陶器に話を戻すと、ウェッジウッドの隆盛については色濃い産業革命の影を感じた。質良く廉価に大量に作れるようになったウェッジウッドの陶器は、それまでの粗悪な陶器に取って代わり生活に浸透した。らしい。ソーホー製作所なる工場の写真は、産業革命時代のイギリスの風景を容易に思い起こさせるようだった。「クイーンズウェア」の名を賜ったことがウェッジウッド社の成功の後押しとなったことは疑いようがないので、歴史に名を残すような成功の側には権力があるものなんだなとしみじみ思わされた。そうでないことももちろんある。ただ、今回の展示では(当たり前だが)イギリス王室と関わりのある人々が多く紹介されていたので特にそう思わされた。
花瓶が私のイメージする花瓶より大きなものばかりだったことはよく覚えている。実際に花の活けられた姿が見たいものだと思った。今回展示されていた花瓶の類全てに共通して、その模様が何を意味しているのかを知りたくなった。ポートランドの壺なんて、取手の部分に男の首がかかって(?)いた。一体何なんだろうね、あれ。

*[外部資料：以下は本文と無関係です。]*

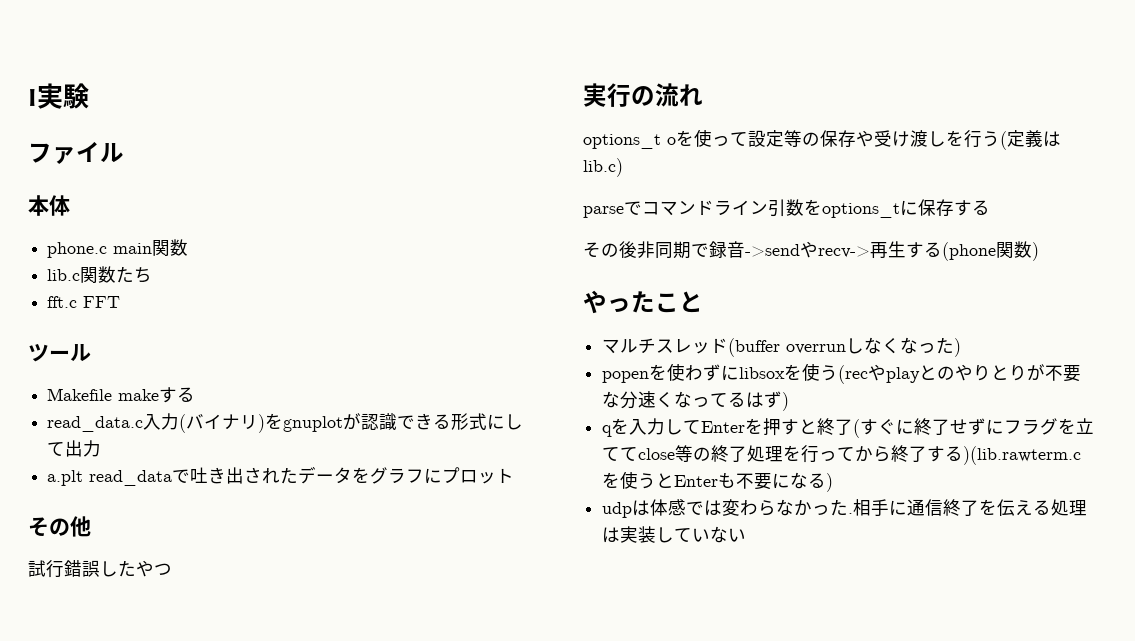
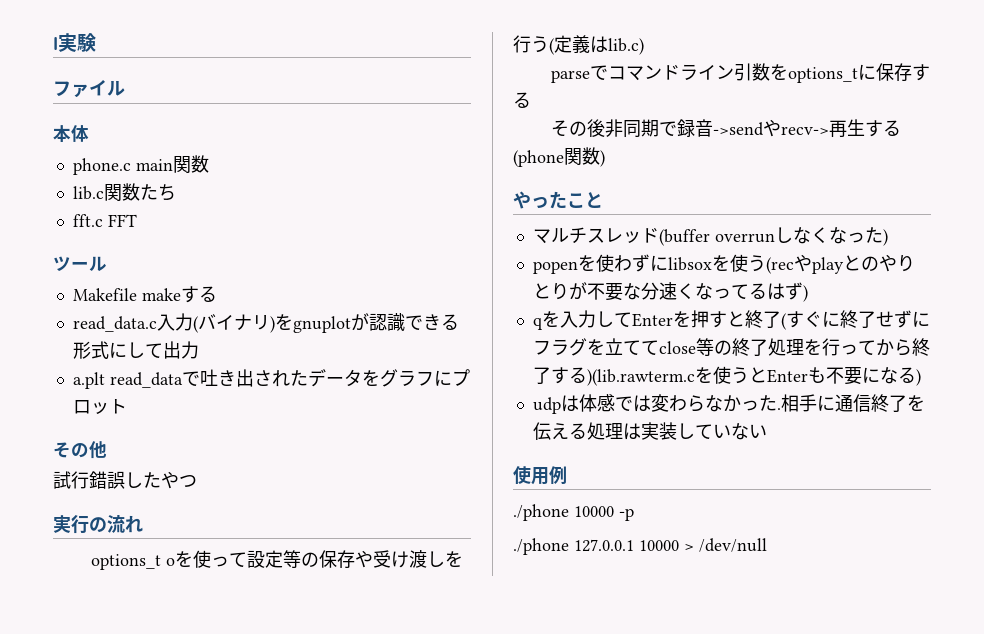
(747, 535) none -> [513,466,567,485] [513,504,634,521] [513,538,767,555] // 使用例 // ./phone 10000 -p // ./phone 127.0.0.1 10000 > /dev/null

己の芸術の知識の無さを惜しむばかりである。

数々の展示品の背景に、大きな大きな歴史の波を感じる。うろ覚えの歴史もあれば、聞いたこともないような出来事が書かれていたり。歴史の全ては繋がっているから、点と点を線で繋げられる瞬間はとても面白い。私は歴史に明るくないけれど、それでも見えるものがあった。これからの人生ではそれらを更に楽しめるようになると思えば、「今知らない」というのも悪いことばかりじゃない。繋がる知識はきっと人生を豊かにする。

感想としてはまだまだ沢山あるのだけれど、纏まりが良いので一旦ここで終わりとする。展覧会、とても良い。また行きたい。